What is Lightweight Concrete?
The bulk density of ordinary concrete is around 2300 kg/m3. Concrete having bulk density between 500 to 1800kg/m3 is known as lightweight concrete (LWC). A higher compressive strength of 7000 to 10500 psi may be attained with this concrete. Which may reduce the density of mixture as its requires the higher pozzolans and water reducing admixtures to the concrete.

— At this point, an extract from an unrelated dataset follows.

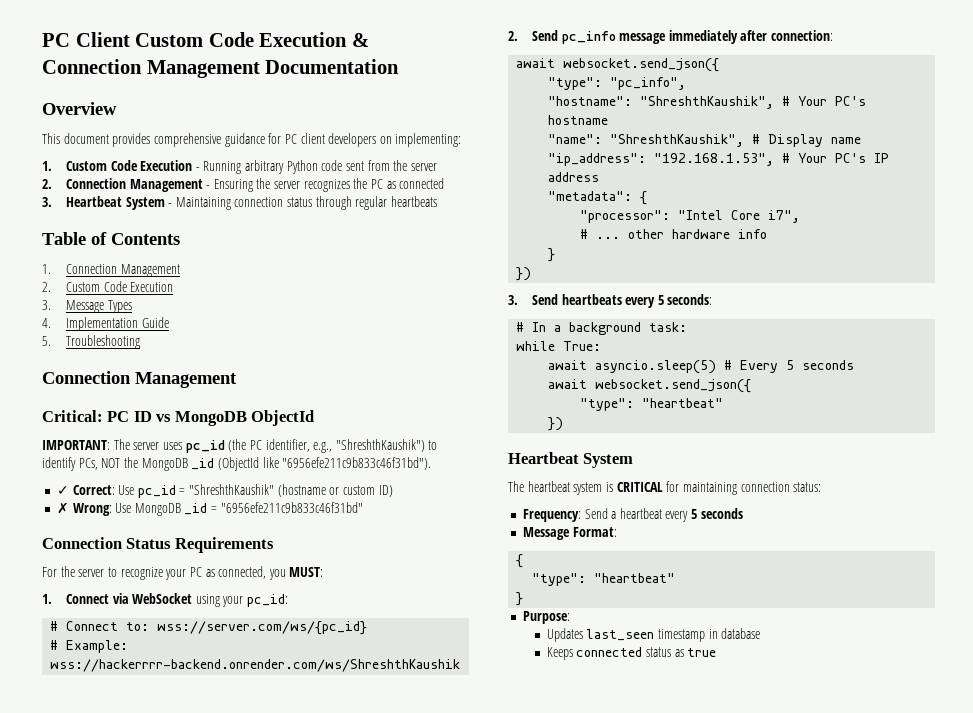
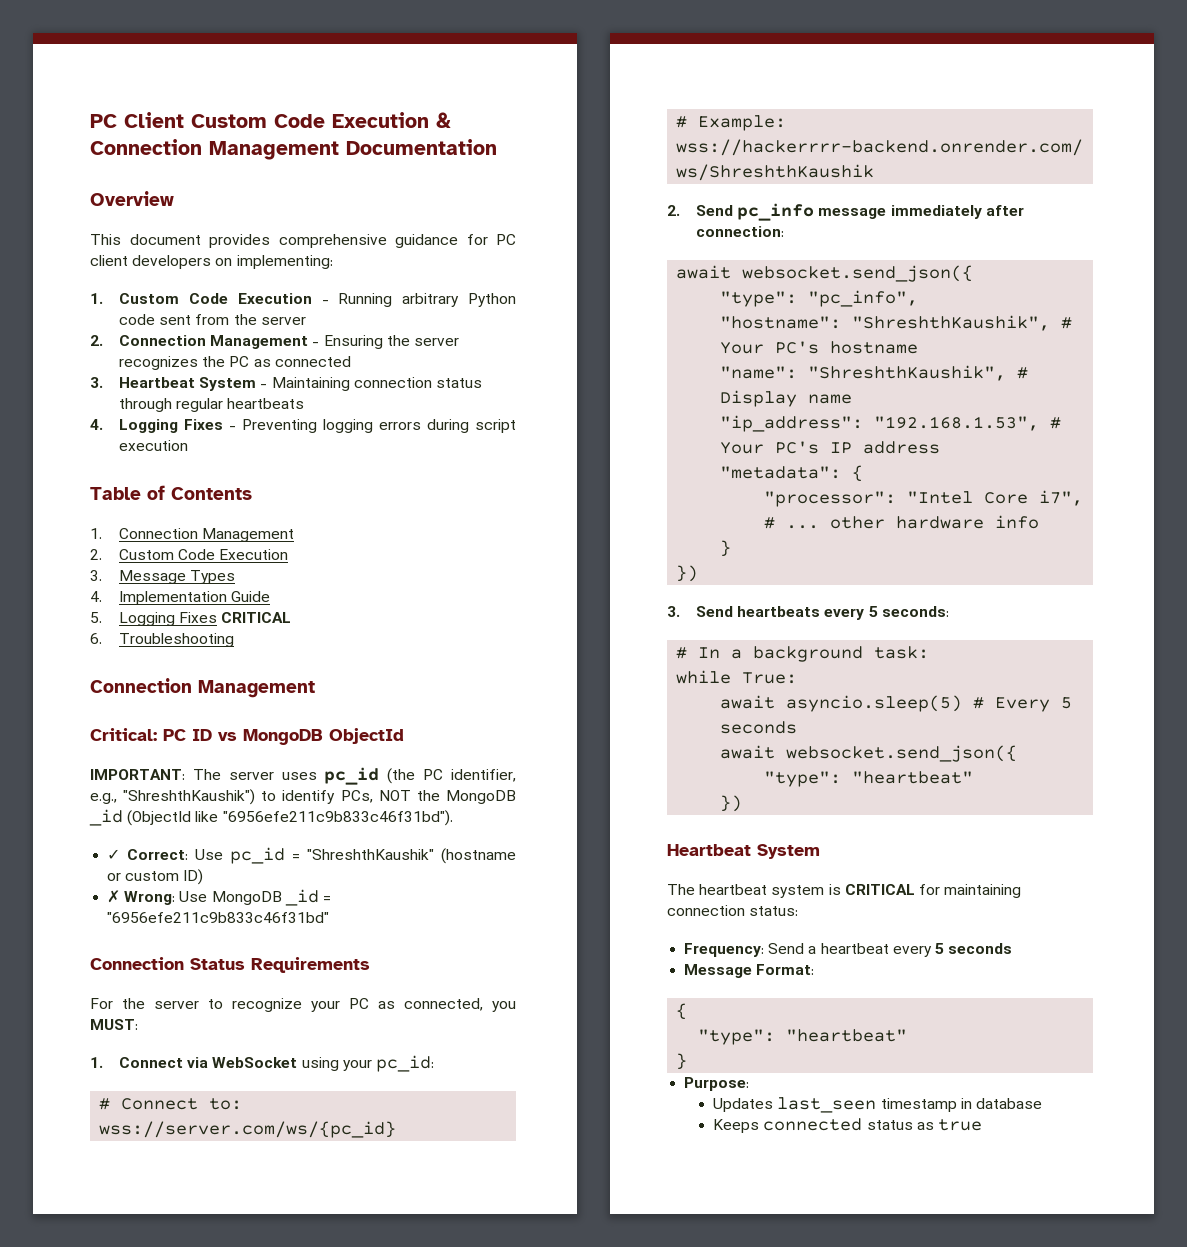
+ 4. Logging Fixes - Preventing logging errors during script execution
- 5. Troubleshooting
+ 5. Logging Fixes CRITICAL
+ 6. Troubleshooting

Material Used For Preparing Lightweight Concrete:
- Binding Materials,
Ordinary portland cement and its varieties can be used as binding material. If natural binding material such as lime-slag, lime-cinder, etc. is available, the same can also be adopted as binding material.
For LWC, loose porous materials are used as aggregates. Natural porous aggregates are obtained by crushing lightweight rocks. Artificial porous aggregates can be obtained from industrial wastes.

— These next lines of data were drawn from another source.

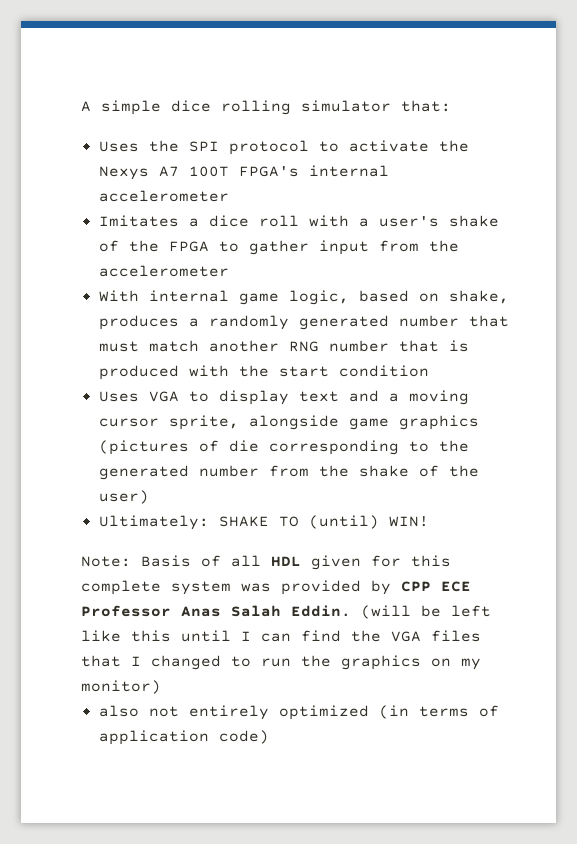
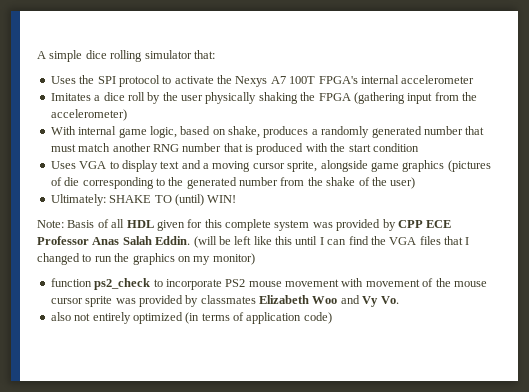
- Imitates a dice roll with a user's shake of the FPGA to gather input from the accelerometer
+ Imitates a dice roll by the user physically shaking the FPGA (gathering input from the accelerometer)
+ function ps2_check to incorporate PS2 mouse movement with movement of the mouse cursor sprite was provided by classmates Elizabeth Woo and Vy Vo.

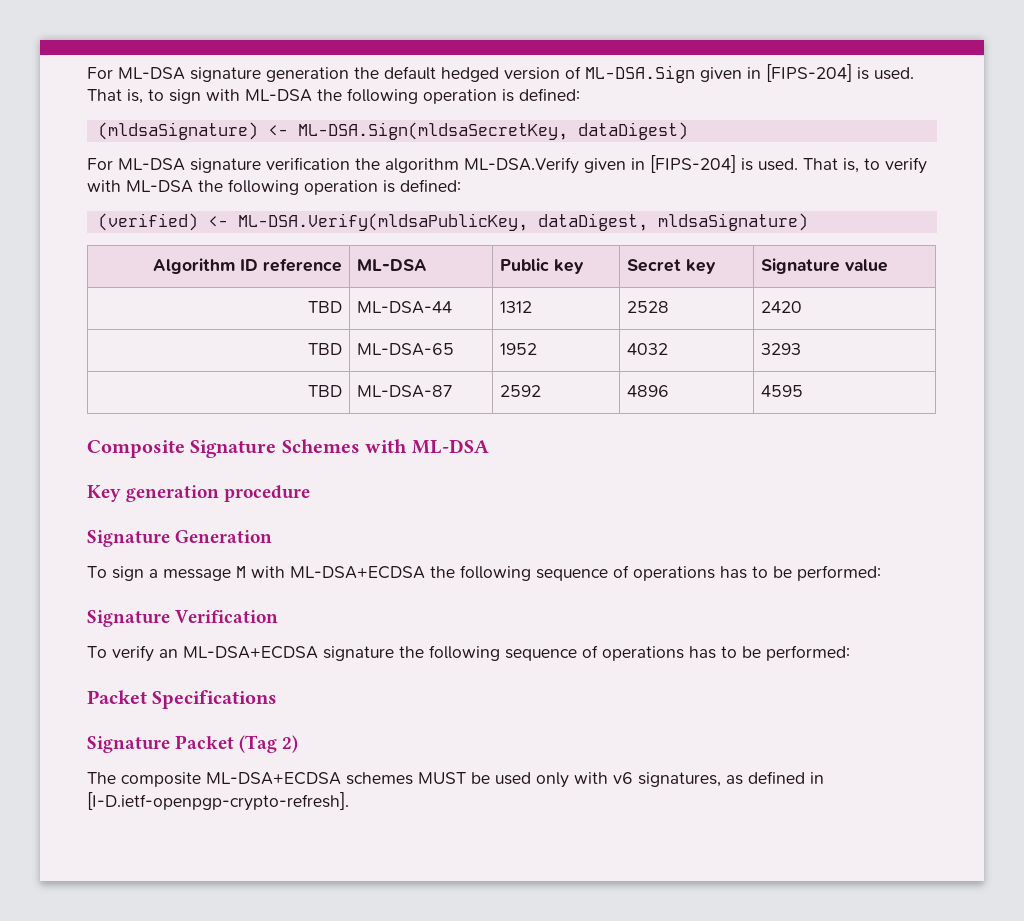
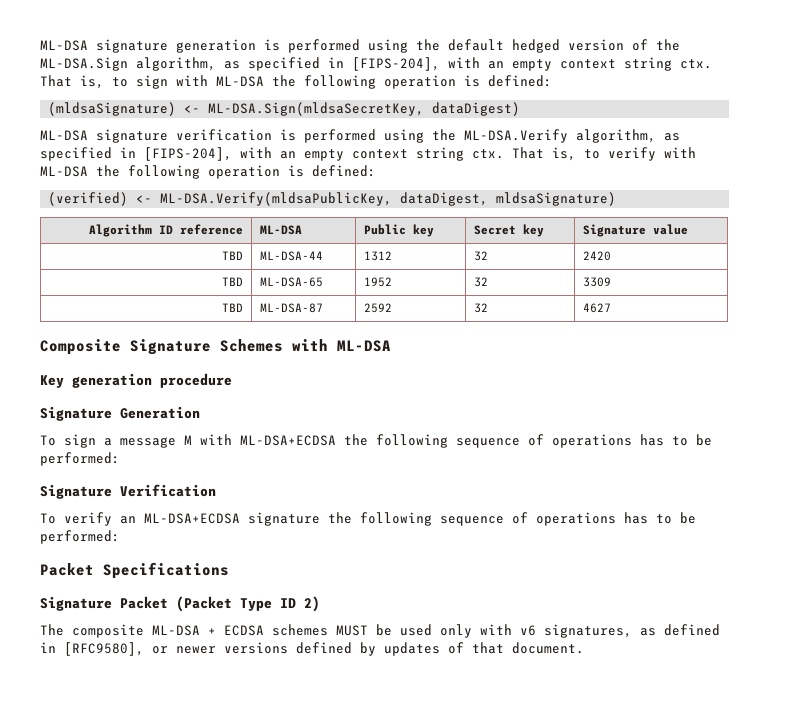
- For ML-DSA signature generation the default hedged version of ML-DSA.Sign given in [FIPS-204] is used.
+ ML-DSA signature generation is performed using the default hedged version of the ML-DSA.Sign algorithm, as specified in [FIPS-204], with an empty context string ctx.
- For ML-DSA signature verification the algorithm ML-DSA.Verify given in [FIPS-204] is used.
+ ML-DSA signature verification is performed using the ML-DSA.Verify algorithm, as specified in [FIPS-204], with an empty context string ctx.
- TBD | ML-DSA-44 | 1312 | 2528 | 2420
+ TBD | ML-DSA-44 | 1312 | 32 | 2420
- TBD | ML-DSA-65 | 1952 | 4032 | 3293
+ TBD | ML-DSA-65 | 1952 | 32 | 3309
- TBD | ML-DSA-87 | 2592 | 4896 | 4595
+ TBD | ML-DSA-87 | 2592 | 32 | 4627
- Signature Packet (Tag 2)
+ Signature Packet (Packet Type ID 2)
- The composite ML-DSA+ECDSA schemes MUST be used only with v6 signatures, as defined in [I-D.ietf-openpgp-crypto-refresh].
+ The composite ML-DSA + ECDSA schemes MUST be used only with v6 signatures, as defined in [RFC9580], or newer versions defined by updates of that document.

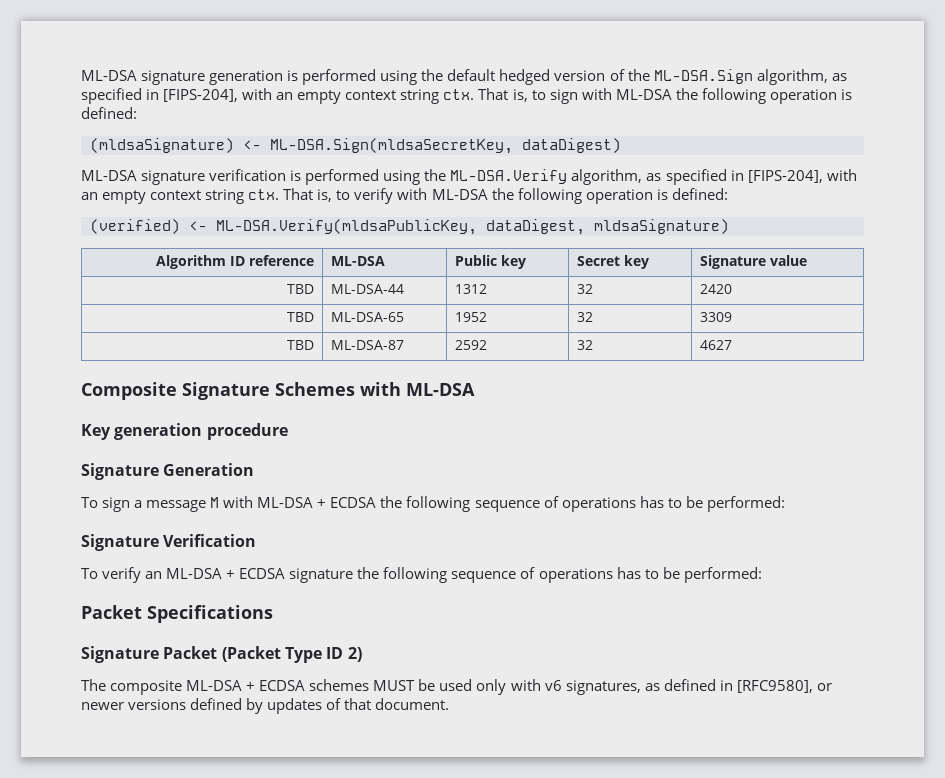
- To sign a message M with ML-DSA+ECDSA the following sequence of operations has to be performed:
+ To sign a message M with ML-DSA + ECDSA the following sequence of operations has to be performed:
- To verify an ML-DSA+ECDSA signature the following sequence of operations has to be performed:
+ To verify an ML-DSA + ECDSA signature the following sequence of operations has to be performed:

LWC, is highly porous and hence, it leads to corrosion of reinforcement, if not properly protected. Hence LWC should be made or adequately dense when used for R.C.C. work. Sometimes or the reinforcement is coated with anti-corrosive compounds when LWC is adopted.
It is necessary to use pure drinking water to prepare LWC. The strength of lightweight concrete mainly depends on the amount of water in the mix. The Water-cement ratio for achieving optimum strength of LWC should be carefully worked out. As water content reaches its optimum value, there is a corresponding increase in the strength of lightweight concrete.
Types Of Lightweight Concrete:
- Aerated or Formed Concrete,
- No-Fines concrete.
1.Aerated or Formed Concrete:
This type of lightweight concrete is also called gas concrete or foamed concrete because it was developed by introducing large voids into the mortar or concrete. Voids are usually injected via a chemical reaction or an air-entering agent.
Inflatable or foam concrete does not need to be flattened, exhibits optimal thermal insulation, and self-compresses. It is ideal for hard-to-reach areas and drainage systems.
This type of concrete is developed by removing fine aggregates from the mixture; The concrete result consists of large voids and coarse aggregates. This is why no-fines concrete has good insulation and reduces drying shrinkage.
No-fines are best suited for concrete load-bearing walls and can be used for indoor and outdoor construction. However, this type of lightweight concrete should not be used with reinforced concrete, especially due to its low density and cement content.
Advantages Of Lightweight Concrete:
- Local industrial waste, if found suitable for lightweight concrete, can be economically utilized.
- The reduction in weight of concrete helps easy removal, transport, and erection of pre-cast products.
- The use of lightweight concrete results in the reduction of cost to the extent of about 30 to 40% or so.
Application Of Lightweight Concrete In Practical:
- One of the most popular structures made of lightweight concrete, the Bank of America Building in Charlotte, NC shows how LWC can be used to build exceptional structures, especially if the dead load is too low to pass from one floor to the next.
- LWC is ideal for building additional flooring on old or new structures because it reduces the risk of collapse. Similarly, it can be used to build bridges, decks, girders, piers, precast structures, and high-rise buildings with low density. For example, the use of LWC at the Wabash River Bridge allowed builders to reduce project density by 17%.
- Due to LWC’s low thermal conductivity and high heat resistance, it is now commonly used to insulate water pipes, walls, and the top of roofs. It protects the steel from corrosion by forming a protective layer, which also works to insulate the steel structures against decay. LWC is commonly used to build interstate and traffic lanes without adding dead load to existing structures.